__DATA PROVIDED__.
● ● ● ●
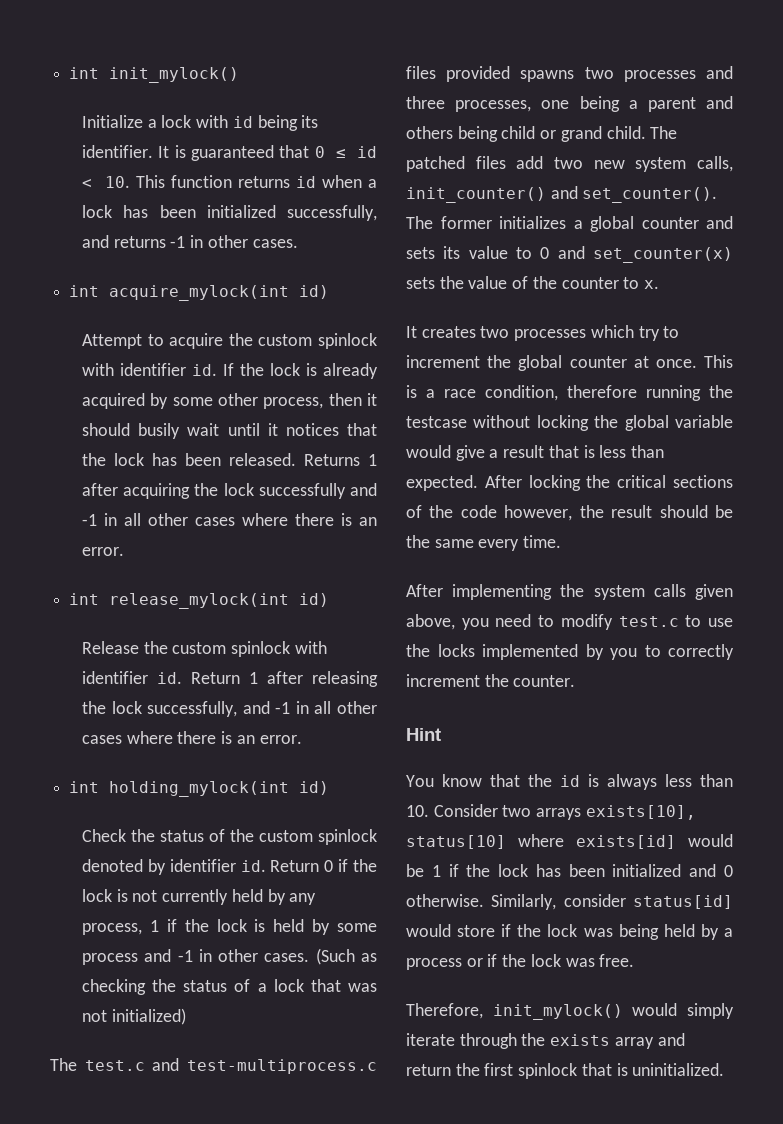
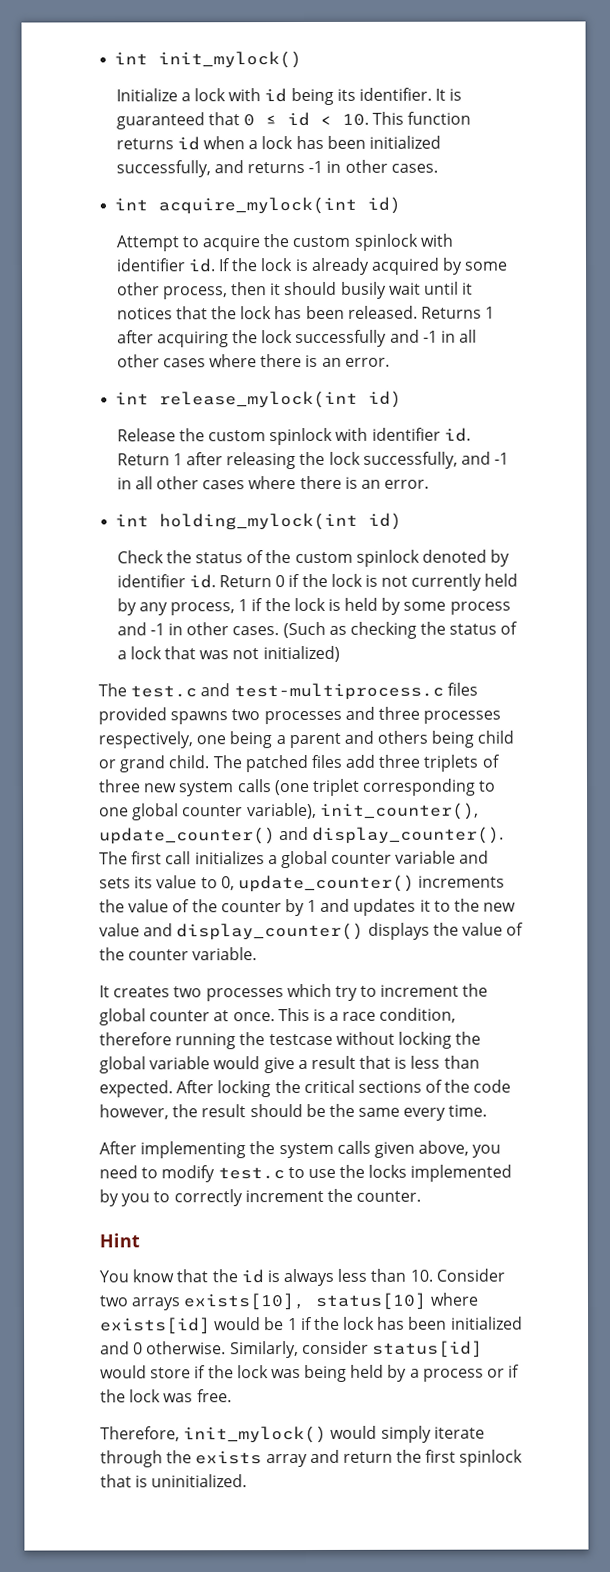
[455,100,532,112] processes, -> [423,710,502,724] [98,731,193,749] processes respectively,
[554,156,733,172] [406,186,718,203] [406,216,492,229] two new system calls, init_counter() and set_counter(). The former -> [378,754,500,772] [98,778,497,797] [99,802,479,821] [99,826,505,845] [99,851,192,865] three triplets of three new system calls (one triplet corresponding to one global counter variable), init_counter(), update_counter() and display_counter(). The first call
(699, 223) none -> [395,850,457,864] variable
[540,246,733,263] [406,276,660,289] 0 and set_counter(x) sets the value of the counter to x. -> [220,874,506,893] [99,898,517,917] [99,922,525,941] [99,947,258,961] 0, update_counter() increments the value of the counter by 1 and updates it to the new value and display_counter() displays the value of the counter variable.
● ● ● ●
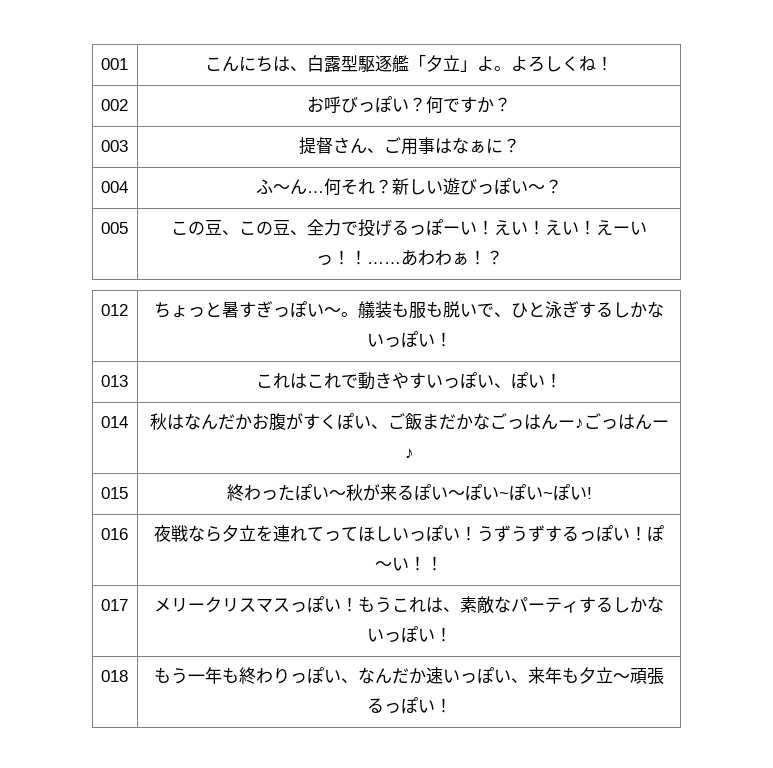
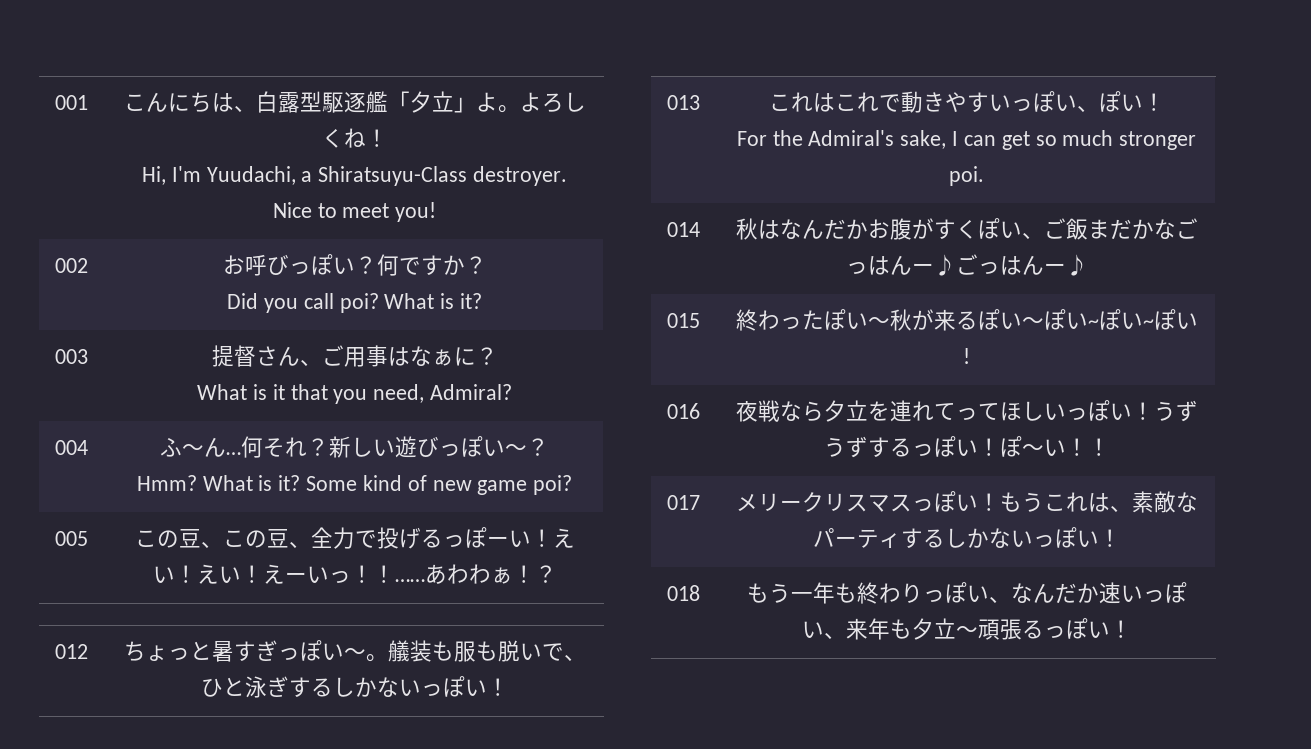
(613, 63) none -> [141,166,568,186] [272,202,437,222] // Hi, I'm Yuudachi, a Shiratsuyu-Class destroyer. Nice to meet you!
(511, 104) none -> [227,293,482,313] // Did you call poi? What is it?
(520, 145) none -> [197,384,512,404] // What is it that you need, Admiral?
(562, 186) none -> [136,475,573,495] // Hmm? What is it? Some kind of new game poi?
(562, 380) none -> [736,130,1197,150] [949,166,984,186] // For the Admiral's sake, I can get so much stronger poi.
● ● ● ●
__WHAT THE EXERCISE ASKS__. Please copy out every line of the preceding listing that carries "none".

__EXERCISE RESPONSE__.
(699, 223) none -> [395,850,457,864] variable
(613, 63) none -> [141,166,568,186] [272,202,437,222] // Hi, I'm Yuudachi, a Shiratsuyu-Class destroyer. Nice to meet you!
(511, 104) none -> [227,293,482,313] // Did you call poi? What is it?
(520, 145) none -> [197,384,512,404] // What is it that you need, Admiral?
(562, 186) none -> [136,475,573,495] // Hmm? What is it? Some kind of new game poi?
(562, 380) none -> [736,130,1197,150] [949,166,984,186] // For the Admiral's sake, I can get so much stronger poi.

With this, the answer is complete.